[Stored items]
........

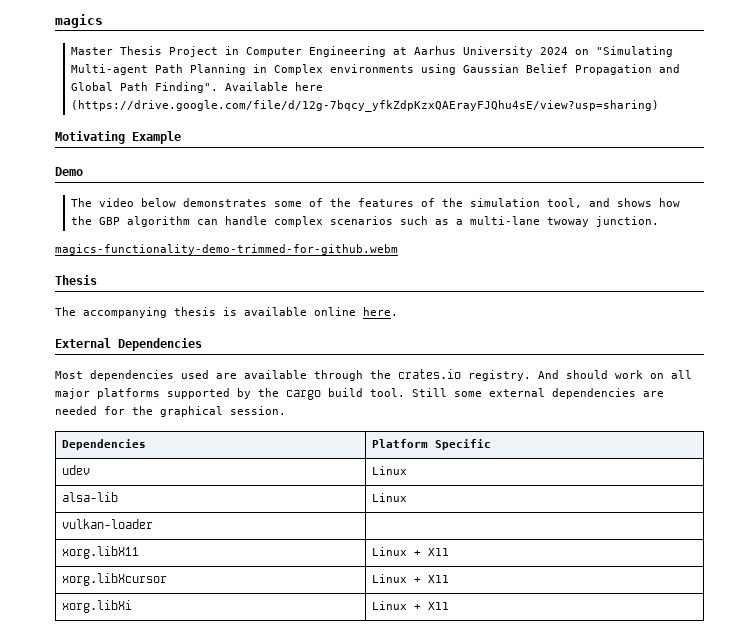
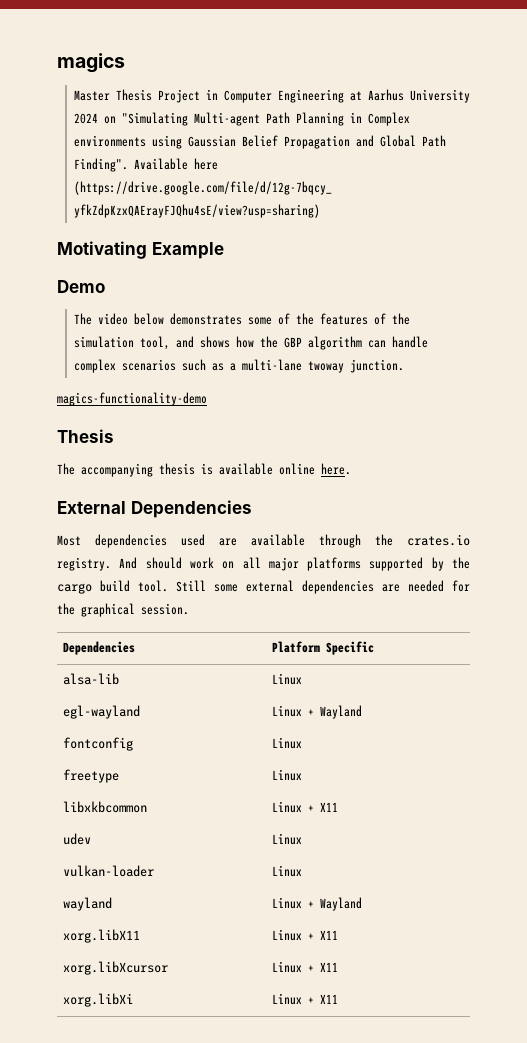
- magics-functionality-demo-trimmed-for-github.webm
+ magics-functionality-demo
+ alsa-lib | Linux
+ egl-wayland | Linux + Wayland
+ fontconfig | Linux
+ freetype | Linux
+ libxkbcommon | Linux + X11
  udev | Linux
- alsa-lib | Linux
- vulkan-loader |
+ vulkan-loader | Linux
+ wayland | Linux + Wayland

........

_Directions:_
Each of the lines from the one that contains "freetype | Linux" through the last line of the data needs to be repeated exactly, with no others.

_Your solution:_
+ freetype | Linux
+ libxkbcommon | Linux + X11
  udev | Linux
- alsa-lib | Linux
- vulkan-loader |
+ vulkan-loader | Linux
+ wayland | Linux + Wayland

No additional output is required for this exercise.